We have proved that DDPM is a discretization of the SDE
$$
	d \mathbf{x} = - \frac{1}{2} \beta(t) \mathbf{x}(t) dt + \sqrt{\beta(t)} \cdot d \mathbf{w}.
$$
Here $\mathbf{f}(\mathbf{x}, t) = - \frac{1}{2} \beta(t) \mathbf{x}(t)$, $g(t) = \sqrt{\beta(t)}$.

Recall reverse SDE
$$
    d\mathbf{x} = \left(\mathbf{f}(\mathbf{x}, t) - g^2(t) \frac{\partial \log p_t(\mathbf{x})}{\partial \mathbf{x}}\right) dt + g(t) d \mathbf{w}.
$$

The reverse SDE of the DDPM model will be
$$
    d\mathbf{x}(t) = -\beta(t)\left[\frac{x(t)}{2} + \nabla_{\mathbf{x}}\log p_t(\mathbf{x}(t))\right]dt + \sqrt{\beta(t)}d\mathbf{w}.
$$

The DDPM uses the following form of ancestral sampling
$$
\mathbf{x}_{t-1} = \frac{1}{\sqrt{1 - \beta_t}} \cdot \mathbf{x}_t + \frac{\beta_t}{\sqrt{1 - \beta_t}} \cdot \nabla_{\mathbf{x}_t} \log p(\mathbf{x}_t | \boldsymbol{\theta}) +  \sqrt{\beta_t} \cdot \boldsymbol{\epsilon}.
$$
(Here we assumed that $p(\mathbf{x}_{t - 1} | \mathbf{x}_t, \boldsymbol{\theta}) = \mathcal{N} \bigl(\boldsymbol{\mu}_{\boldsymbol{\theta}, t}(\mathbf{x}_t), \beta_t \cdot \mathbf{I}\bigr)$).

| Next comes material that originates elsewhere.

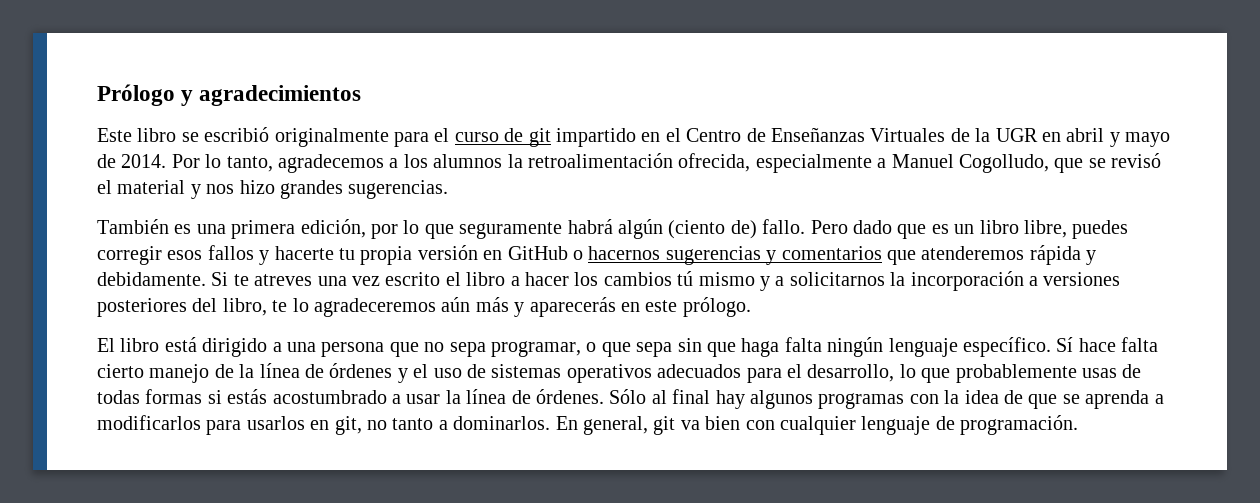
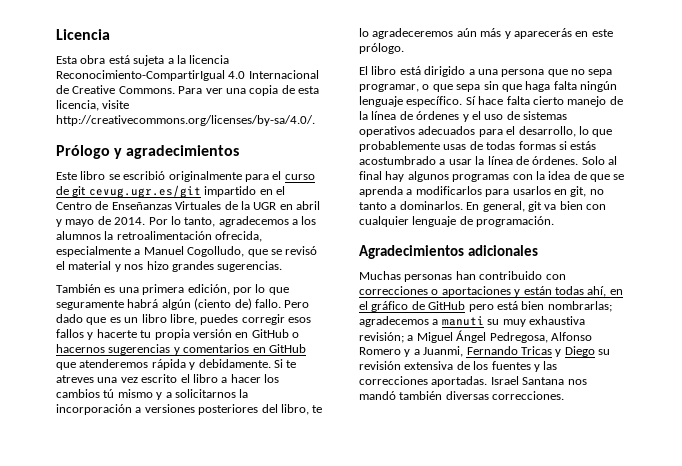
(97, 95) none -> [56,29,110,40] [56,55,230,66] [56,70,319,81] [56,85,319,96] [56,100,130,111] [56,115,315,126] Licencia // Esta obra está sujeta a la licencia Reconocimiento-CompartirIgual 4.0 Internacional de Creative Commons. Para ver una copia de esta licencia, visite http://creativecommons.org/licenses/by-sa/4.0/. //
(551, 137) none -> [88,185,201,198] cevug.ugr.es/git
(882, 253) none -> [252,344,306,353] en GitHub
[609,389,647,404] Sólo -> [581,156,605,165] Solo
(1079, 425) none -> [359,245,538,259] [359,271,566,282] [359,286,623,297] [359,301,612,312] [359,316,585,327] [359,330,592,343] [359,346,610,357] [359,361,558,372] [359,376,587,387] [359,391,565,400] // Agradecimientos adicionales // Muchas personas han contribuido con correcciones o aportaciones y están todas ahí, en el gráfico de GitHub pero está bien nombrarlas; agradecemos a manuti su muy exhaustiva revisión; a Miguel Ángel Pedregosa, Alfonso Romero y a Juanmi, Fernando Tricas y Diego su revisión extensiva de los fuentes y las correcciones aportadas. Israel Santana nos mandó también diversas correcciones.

Here is your task to validate that DDPM iterative update scheme is actually discretization of SDE by letting $t \in \{0,\ldots,\frac{N-1}{N}\}$, $\Delta t = 1/N$, $\mathbf{x}(t-\Delta t) = \mathbf{x}_{s-s}$, $\mathbf{x}(t) = \mathbf{x}_s$, and $\beta(t)\Delta t = \beta_s$, s.e.:

In this task your goal is to show that the ancestral sampling is a discretization of the DDPM reverse SDE.

**Hints**:
1. use $dt < 0$;
2. $\beta_t = - \beta(t) dt$;
3. $d\mathbf{w} = \boldsymbol{\epsilon} \cdot \sqrt{-dt}$;
4. drop the terms with the order of $o(dt)$.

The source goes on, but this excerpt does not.